Dentro del laberinto

Arco de medio punto

En Córdoba, en el festival de creación Eutopía, escribo textos por un euro. En la puerta de un centro comercial me convierto en una escribidora por cuenta ajena, con una cajita en la que recojo mis ganancias. Escribo lo que deseen, allá vamos. Buen dinero ganado a cambio de buenas palabras. Otros autores, también jóvenes y con el rastro de osadía que requiere el experimento, dispersos por la ciudad de las mil piedras y los mil arcos, escriben historias distintas por el mismo precio.
Algunos, cuando les entrego el texto, pulcramente impreso en el momento, lloran, o se emocionan de manera tan abierta que el silencio se queda en el aire, como un pájaro muerto. Lo que no se cuenta a un amante, lo que no se le confiesa a los amigos más antiguos, se revela a veces al desconocido en un bar, en el transcurso del viaje. Las historias que me piden son muy lindas, algunas humildes. Casi todas se envuelven para regalo, para decirle a alguien, de otra manera, lo mismo que se dice de forma habitual.

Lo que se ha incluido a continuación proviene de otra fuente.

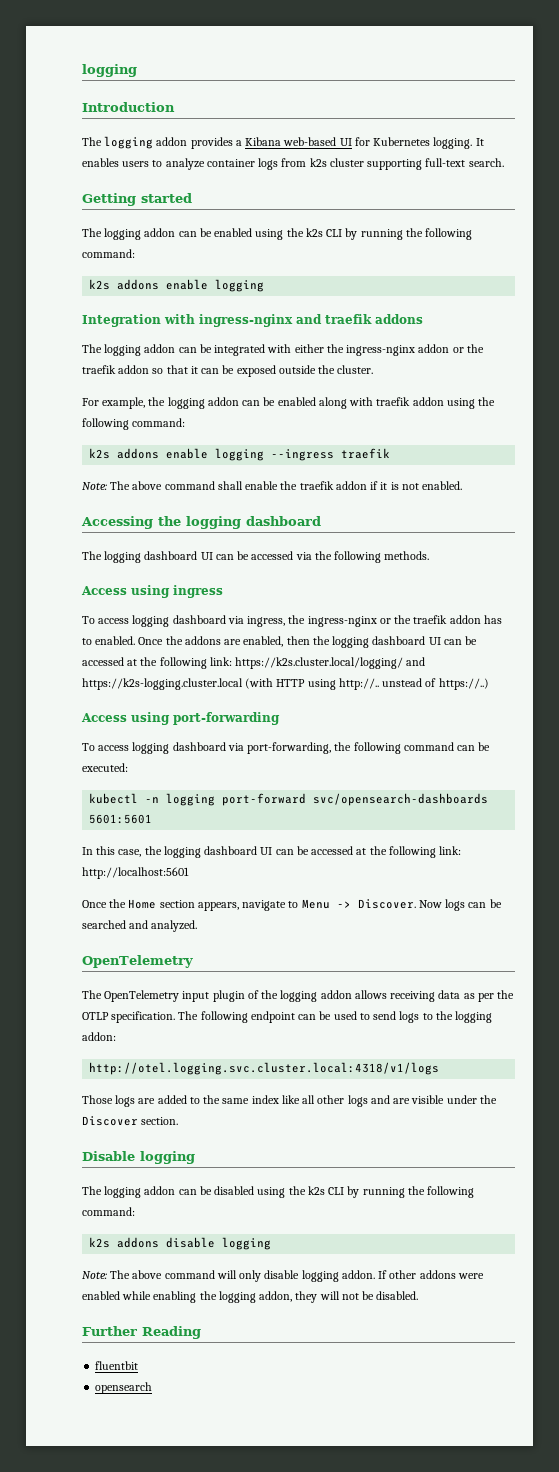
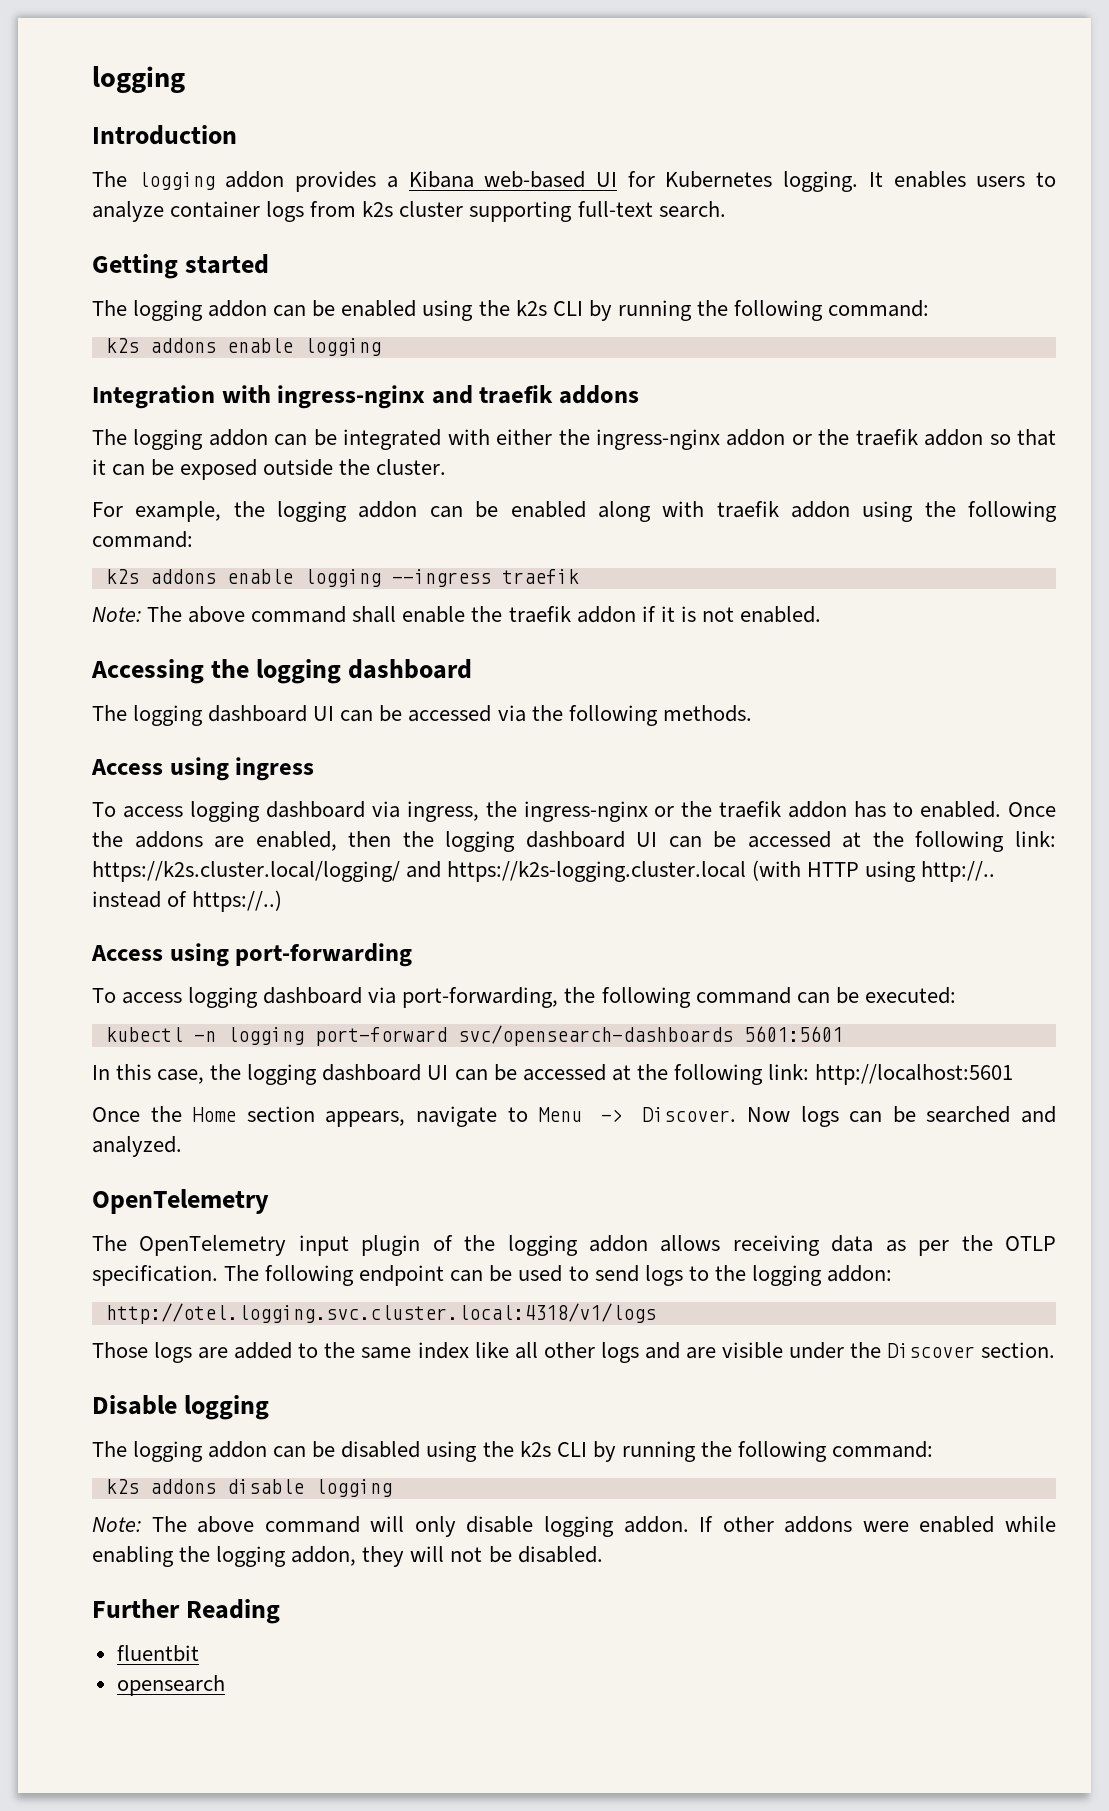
- Once the addons are enabled, then the logging dashboard UI can be accessed at the following link: https://k2s.cluster.local/logging/ and https://k2s-logging.cluster.local (with HTTP using http://.. unstead of https://..)
+ Once the addons are enabled, then the logging dashboard UI can be accessed at the following link: https://k2s.cluster.local/logging/ and https://k2s-logging.cluster.local (with HTTP using http://.. instead of https://..)

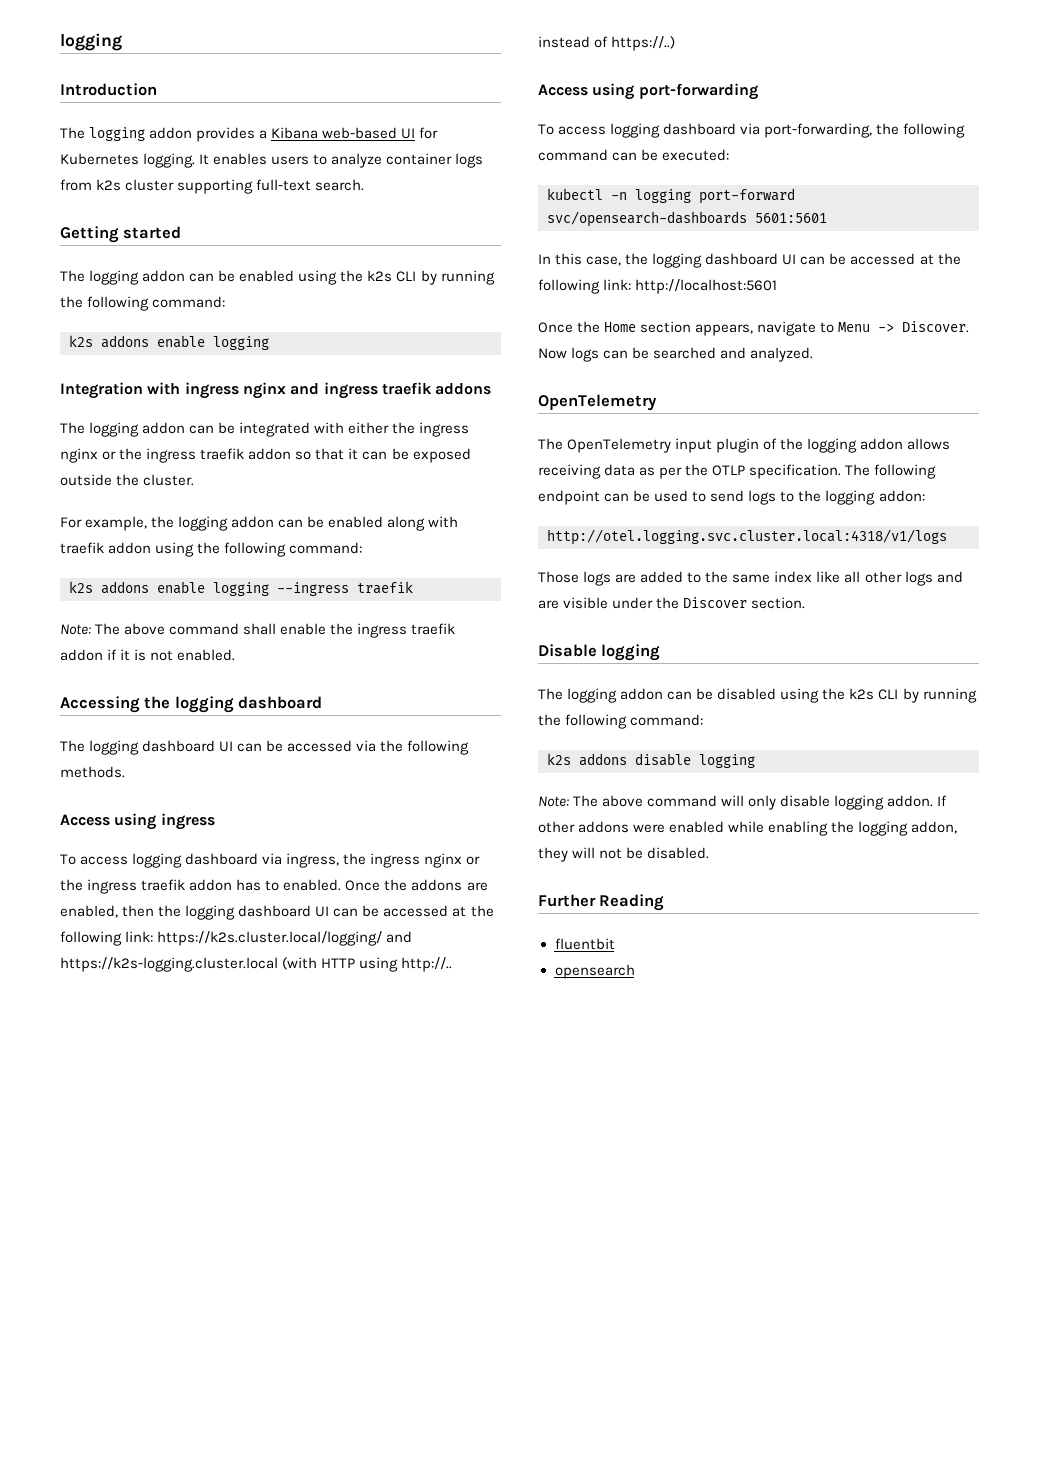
- Integration with ingress-nginx and traefik addons
+ Integration with ingress nginx and ingress traefik addons
- The logging addon can be integrated with either the ingress-nginx addon or the traefik addon so that it can be exposed outside the cluster.
+ The logging addon can be integrated with either the ingress nginx or the ingress traefik addon so that it can be exposed outside the cluster.
- Note: The above command shall enable the traefik addon if it is not enabled.
+ Note: The above command shall enable the ingress traefik addon if it is not enabled.
- To access logging dashboard via ingress, the ingress-nginx or the traefik addon has to enabled.
+ To access logging dashboard via ingress, the ingress nginx or the ingress traefik addon has to enabled.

El lugar de quien emplea el lenguaje se encuentra ahí, en la calle, entre la gente. Nunca debió alejarse la literatura de quienes, instintivamente, la necesitan y la buscan. Comemos historia como quien mastica un palito, reconfortante y poco nutritivo. Quien habla, quien escribe con propiedad, posee un poder que no ha sido nunca negado, pero que ahora se oculta por vergüenza o por un absurdo sentido del ridículo. La alta cultura deja de cumplir su función si no puede comprenderla, al menos en esencia, un anciano analfabeto.

Muchos maestros fallan en transmitir eso, los periodistas hace tiempo que se embarcaron en otras cruzadas, en analizar qué lenguaje emplean los asesores de Obama para convertirlo en una gran historia, o la forma en la que el miedo vende titulares, periódicos y publicidad. Una traición, como la que cometemos todos en tantas ocasiones.

En Córdoba, la poesía no se ha alejado nunca demasiado de los bares. Las callejas estrechas no la dejan salir.